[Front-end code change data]
::::::::

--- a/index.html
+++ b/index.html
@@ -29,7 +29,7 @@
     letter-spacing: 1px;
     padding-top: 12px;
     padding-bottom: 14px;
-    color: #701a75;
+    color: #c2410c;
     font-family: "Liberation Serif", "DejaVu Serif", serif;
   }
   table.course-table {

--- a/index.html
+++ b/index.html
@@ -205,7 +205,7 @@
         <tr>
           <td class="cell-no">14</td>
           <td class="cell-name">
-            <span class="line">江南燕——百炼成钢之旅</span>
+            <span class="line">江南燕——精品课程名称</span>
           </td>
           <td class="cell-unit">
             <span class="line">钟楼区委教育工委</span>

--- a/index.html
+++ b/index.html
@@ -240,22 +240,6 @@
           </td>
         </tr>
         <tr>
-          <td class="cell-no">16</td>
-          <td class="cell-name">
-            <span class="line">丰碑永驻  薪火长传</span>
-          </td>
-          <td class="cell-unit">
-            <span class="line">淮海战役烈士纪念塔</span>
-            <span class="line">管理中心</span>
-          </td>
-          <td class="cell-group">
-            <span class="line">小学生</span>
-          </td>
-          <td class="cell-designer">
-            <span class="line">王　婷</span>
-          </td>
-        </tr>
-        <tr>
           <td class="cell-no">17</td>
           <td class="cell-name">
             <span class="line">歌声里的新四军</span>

::::::::

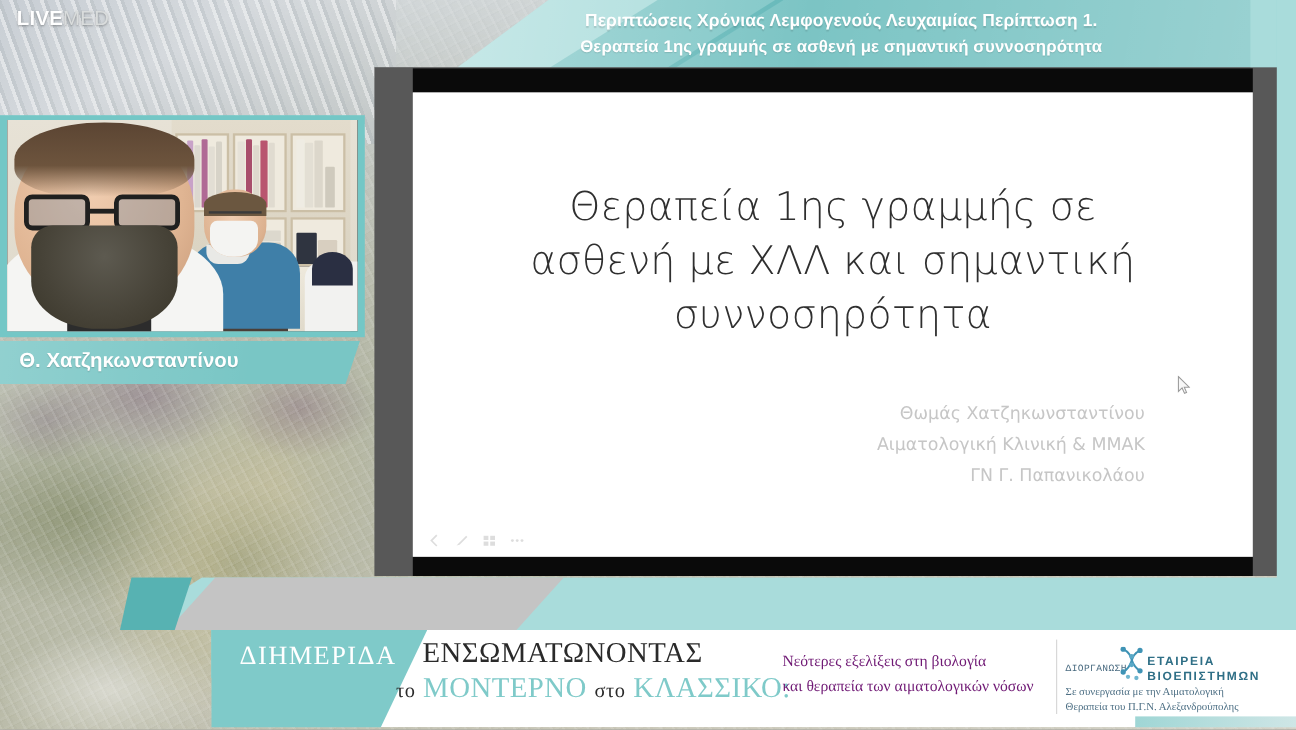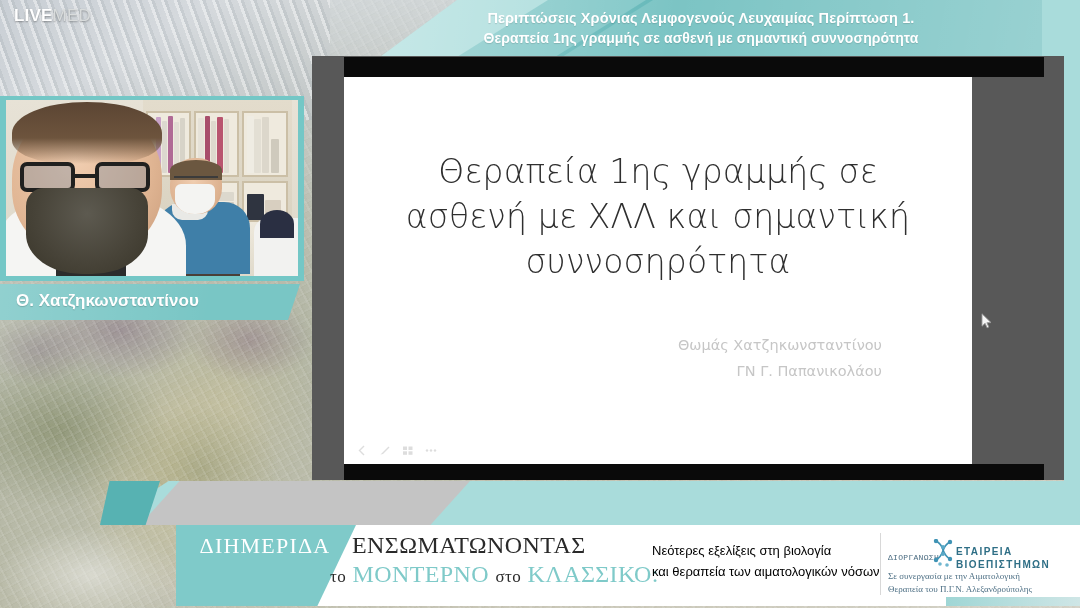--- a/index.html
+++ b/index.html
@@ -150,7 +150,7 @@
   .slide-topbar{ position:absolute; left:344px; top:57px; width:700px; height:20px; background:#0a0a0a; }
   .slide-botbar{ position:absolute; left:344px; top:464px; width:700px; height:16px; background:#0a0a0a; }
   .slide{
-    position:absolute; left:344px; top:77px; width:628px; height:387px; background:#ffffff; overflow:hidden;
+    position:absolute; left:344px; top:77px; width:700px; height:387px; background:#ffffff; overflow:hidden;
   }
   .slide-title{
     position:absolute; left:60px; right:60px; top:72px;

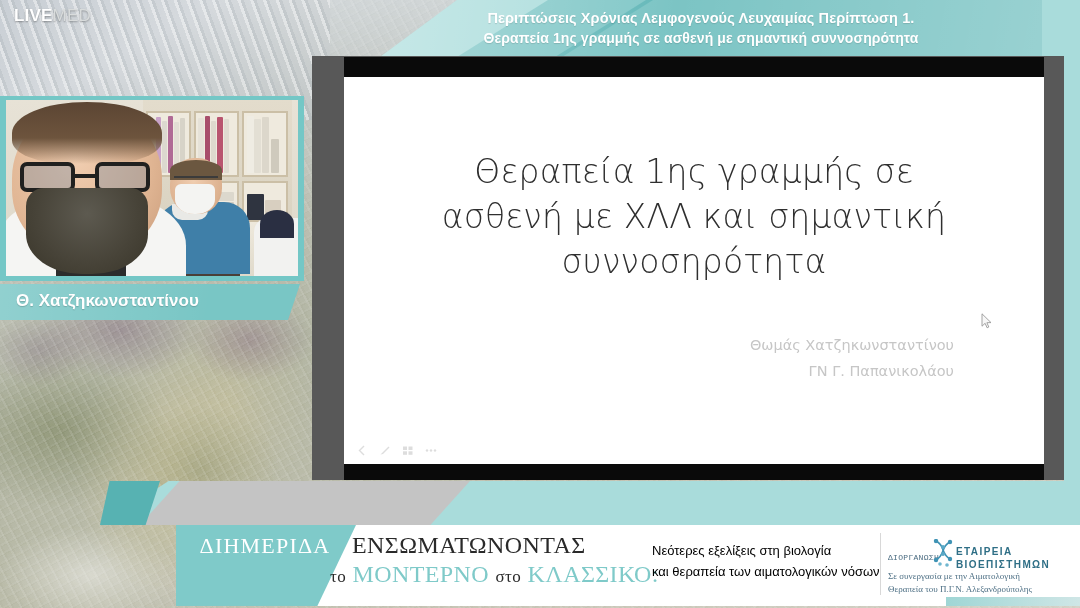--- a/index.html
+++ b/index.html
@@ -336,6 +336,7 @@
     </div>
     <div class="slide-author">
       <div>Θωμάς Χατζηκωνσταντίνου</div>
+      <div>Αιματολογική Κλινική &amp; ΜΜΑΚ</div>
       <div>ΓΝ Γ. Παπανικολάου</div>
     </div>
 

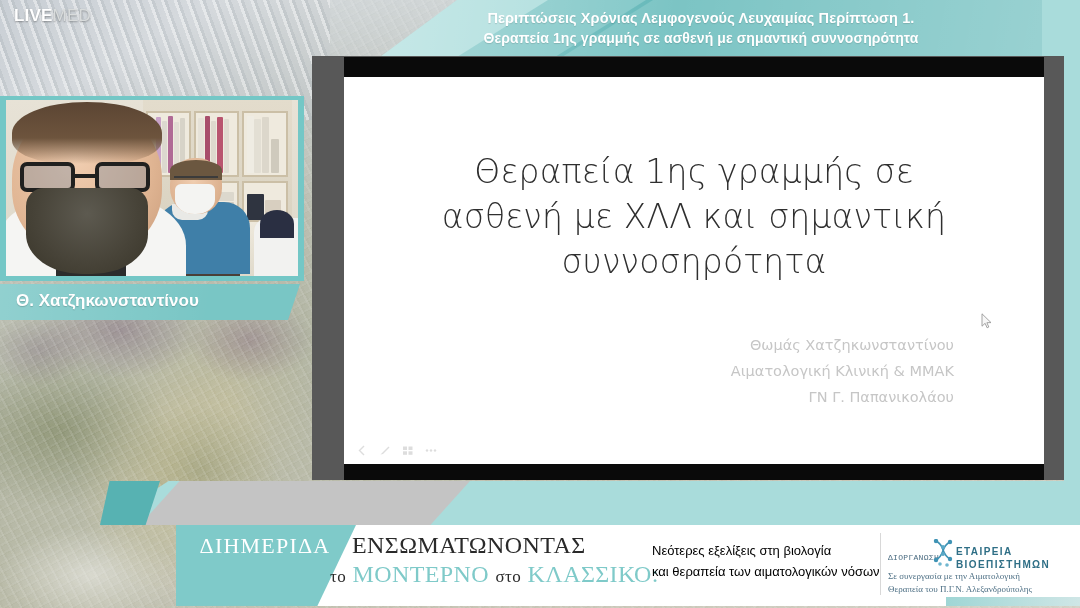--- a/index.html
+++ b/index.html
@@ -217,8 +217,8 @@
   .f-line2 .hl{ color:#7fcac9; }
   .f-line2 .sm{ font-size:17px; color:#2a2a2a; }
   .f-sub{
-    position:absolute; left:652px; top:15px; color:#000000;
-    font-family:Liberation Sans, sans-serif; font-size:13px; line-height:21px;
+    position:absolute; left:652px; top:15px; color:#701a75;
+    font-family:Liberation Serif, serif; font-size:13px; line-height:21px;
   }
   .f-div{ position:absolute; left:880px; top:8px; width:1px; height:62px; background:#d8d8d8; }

::::::::

**YOUR GOAL**
From the records above, copy exactly the stretch from the line holding "<div>Θωμάς Χατ" through the line holding "position:absolute; left:880px; top:8px;", both ends included, without the pictures.

**EXERCISE OUTPUT**
       <div>Θωμάς Χατζηκωνσταντίνου</div>
+      <div>Αιματολογική Κλινική &amp; ΜΜΑΚ</div>
       <div>ΓΝ Γ. Παπανικολάου</div>
     </div>
 

--- a/index.html
+++ b/index.html
@@ -217,8 +217,8 @@
   .f-line2 .hl{ color:#7fcac9; }
   .f-line2 .sm{ font-size:17px; color:#2a2a2a; }
   .f-sub{
-    position:absolute; left:652px; top:15px; color:#000000;
-    font-family:Liberation Sans, sans-serif; font-size:13px; line-height:21px;
+    position:absolute; left:652px; top:15px; color:#701a75;
+    font-family:Liberation Serif, serif; font-size:13px; line-height:21px;
   }
   .f-div{ position:absolute; left:880px; top:8px; width:1px; height:62px; background:#d8d8d8; }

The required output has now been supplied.